Если бы я мог это знать! Но какие‑то тайны навсегда останутся неразгаданными. Ну или по крайней мере до тех пор, пока будущий историк не вытащит нужный канцелярский гроссбух из старого шкафа, не сдует с него пыль и не обнаружит, насколько значимыми оказались записи в этой книге…

Г. М.

Насколько вообще «экспортируема» российская версия традиционализма?

М. С.

В Западной Европе и США русская версия традиционализма любопытна разве что кучке интеллектуалов. Но на периферии западного мира, например в Венгрии и Греции, она вызывает гораздо больший интерес. И «Золотая заря» в Греции и «Йоббик» в Венгрии ссылаются на Эволу. Или вспомните недавнюю речь Дугина в Афинах: ведь он приехал туда по приглашению человека, который теперь стал новым министром иностранных дел Греции!

Г. М.

Как западные традиционалисты относились к нашему энтузиазму 1990 – 2000‑х годов?
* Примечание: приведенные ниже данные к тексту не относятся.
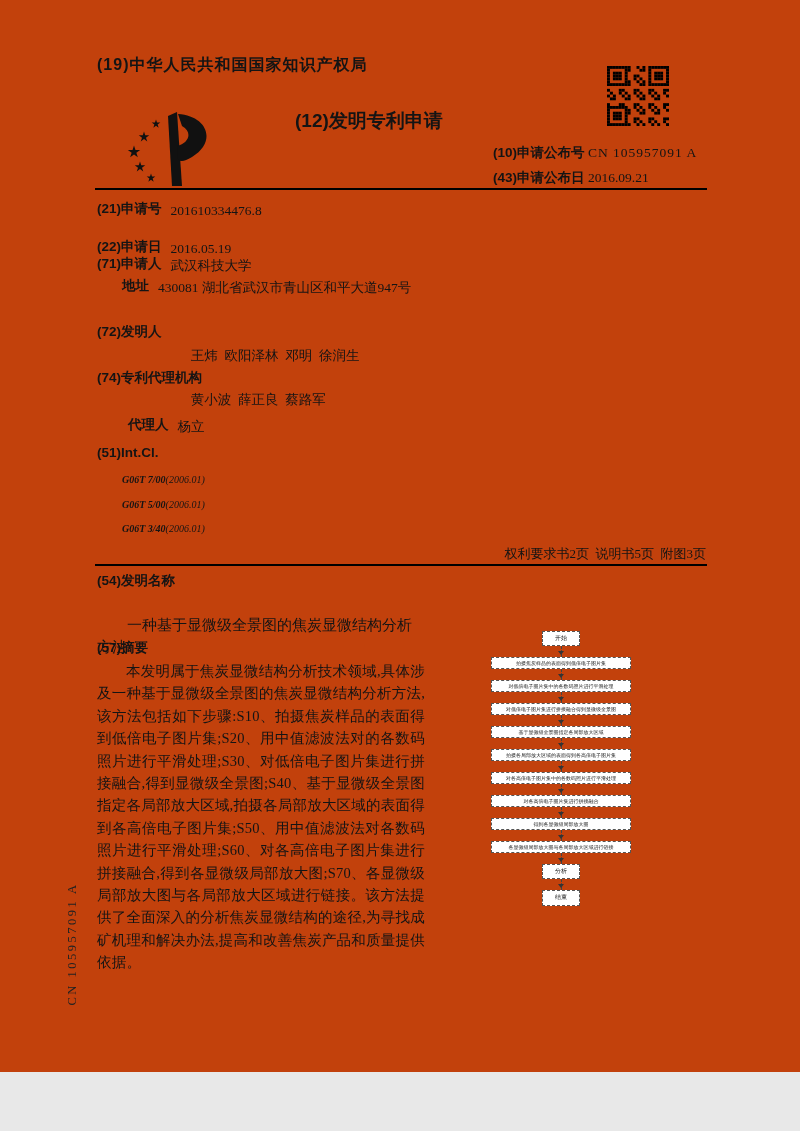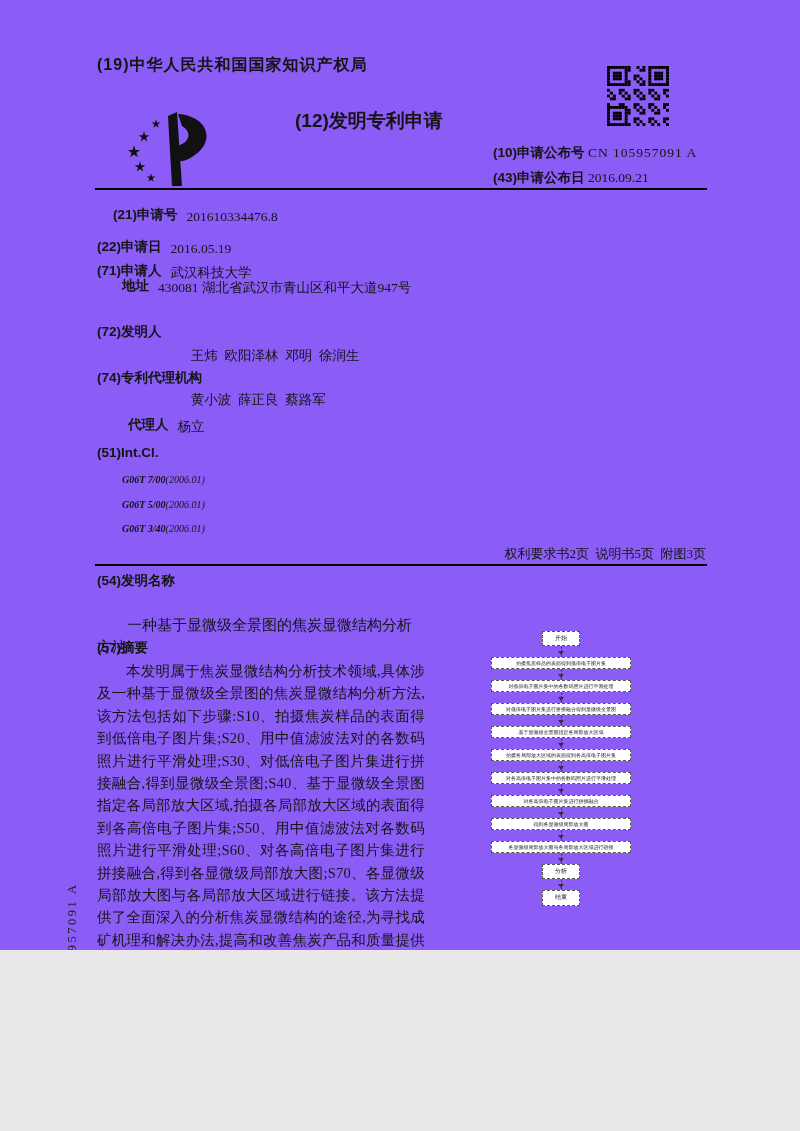"(19)中华人民共和国国家知识产权局" .page { background: #8b5cf6 -> #c2410c; height: 950px -> 1072px }
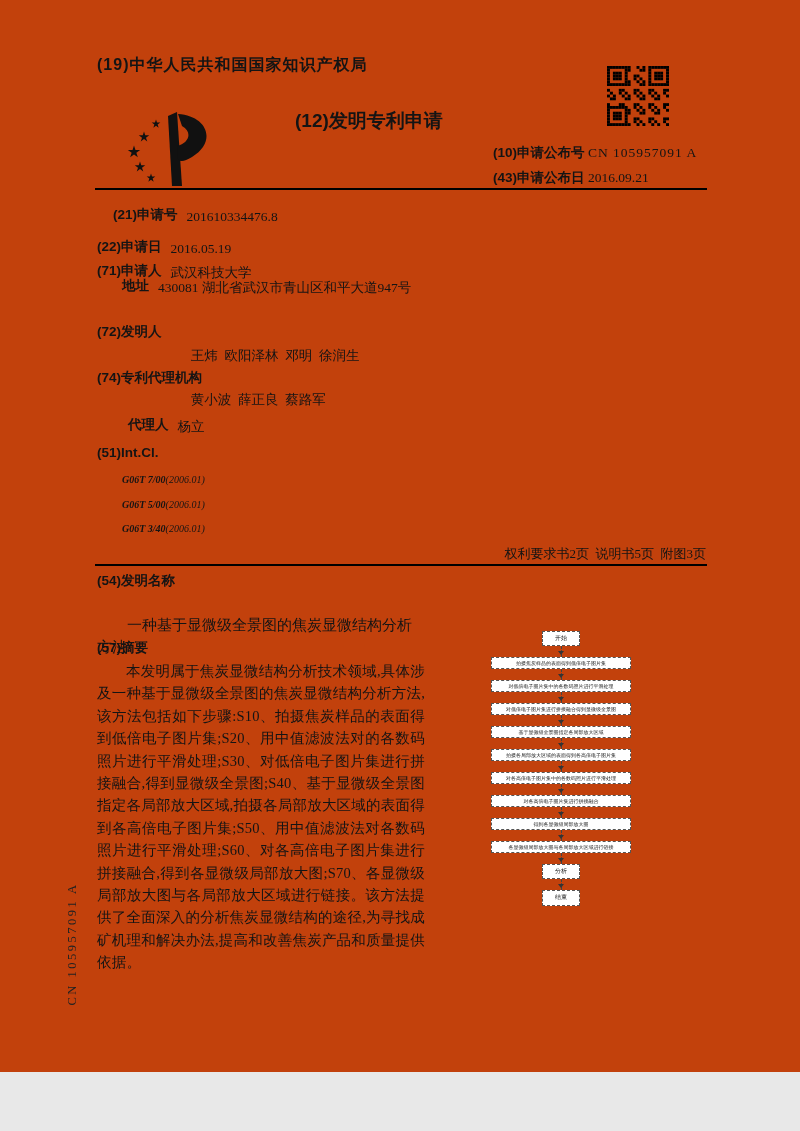"(21)申请号" div.row { margin-left: 16px -> none; top: 206px -> 200px }
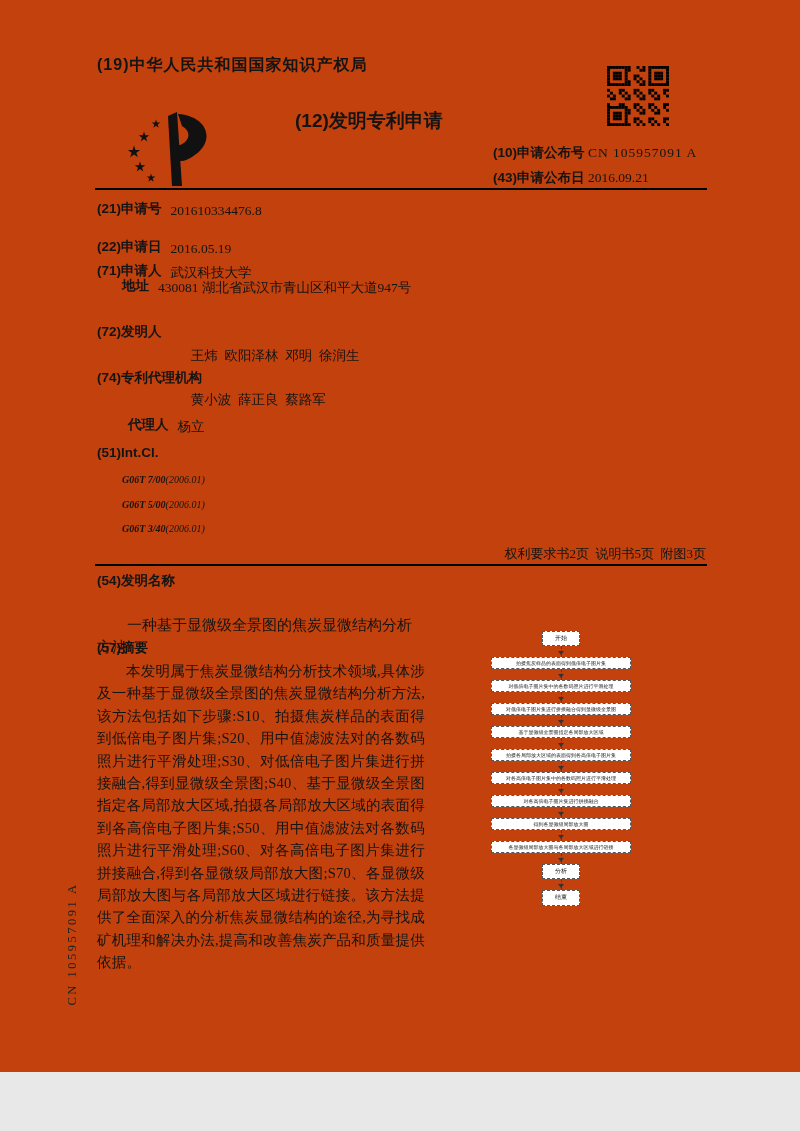"(71)申请人" div.row { margin-top: 7px -> none }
Вы упоминаете Алена де Бенуа, который попросил Дугина исключить его из редколлегии «Элементов», название которых было беззастенчиво скопировано с его собственного журнала Elements. Бывало ли еще подобное?

М. С.

Я думаю, де Бенуа был все же единичным случаем. Кроме того, он сделал это скорее из осторожности: плохо знал, что происходит в России, и на всякий случай не хотел рисковать. Но многие другие западные традиционалисты, которым терять было нечего, были гораздо больше польщены вниманием Дугина.

Г. М.

Эвола, перечисляя шесть практик, альтернативных инициации, упоминает среди них лояльность и отрешение — но не борьбу. А в 1970‑е годы он даже предлагал особо революционно настроенным террористам тактику аполитии — уход от политики, безвозвратное внутреннее отстранение. Каково в целом отношение традиционализма к устоявшемуся порядку и возможности его смены?

М. С.

Не думаю, что здесь можно говорить о едином отношении. Традиционалистские воззрения могут приводить к целому спектру позиций в отношении существующего миропорядка. Наиболее логичной, пожалуй, можно назвать отказ от любого политического действия — подход духовного традиционализма. Но если традиционалисту становится в принципе интересна политика, вряд ли его следующим шагом будет выдвижение своей кандидатуры на районные выборы. Наверняка ему захочется сделать более тотальный и радикальный шаг.

Г. М.

Предполагает ли вообще классический традиционализм проекцию на политическую плоскость? Есть ли в нем это измерение изначально — или это искажение?

М. С.

В какой‑то степени искажение, в какой‑то — логическое развитие. Как верно заметила феминистка Кэрол Ханиш, личное — это всегда политическое.

Г. М.

Радикальный центризм, манифестированный Дугиным почти сразу с приходом Путина, сейчас выглядит слишком удачным ходом, чтобы быть простой случайностью, — как и его патентованное комбо «традиционализм плюс евразийство».

М. С.

Разумеется, выбор Дугина оказался успешным! Именно поэтому мы сейчас его обсуждаем. Если бы он не был удачным, Дугин был бы сегодня полузабытым маргинальным персонажем. Но это вовсе не означает, что он заранее планировал такой успех или что этот успех будет длиться вечно. На самом деле, скорее всего, не будет. Все политические карьеры заканчиваются поражением или смертью — у этого закона нет исключений.

Г. М.

Среди первых публикаторов и активных сторонников Дугина были военные. Такое раньше где‑либо и когда‑либо было у традиционалиста-философа?

М. С.

Да, Эвола на короткое время приобрел поддержку среди государственных управленческих кругов, но затем утратил ее.

Г. М.

Есть ли сейчас какие‑то свежие интересные течения в традиционализме? Вы упоминаете некоторые новейшие тренды — например, израильского традиционалиста Авигдора Эскина, мечтавшего катапультировать свиные головы на территорию палестинских святынь во время Рамадана, или чеченца Хож-Ахмеда Нухаева, в 1980 – 1990‑е годы лидера мафии и полевого командира, в 1995 году заочно осужденного за убийство Пола Хлебникова, который разработал тройственную концепцию современного мира (варварство, цивилизация и потребительская дикость), или эстеток-феминисток из группы Aristasia, апеллирующей к Генону наравне с Ницше в своем манифесте «Женская вселенная» (The Feminine Universe). Что‑то подобное еще появилось за десять лет после выхода первого издания книги?

М. С.

Мне кажется, самое интересное на нынешнем витке традиционализма — рост интереса к нему в Венгрии и Греции и распространение неотрадиционализма, о которых я уже сказал выше.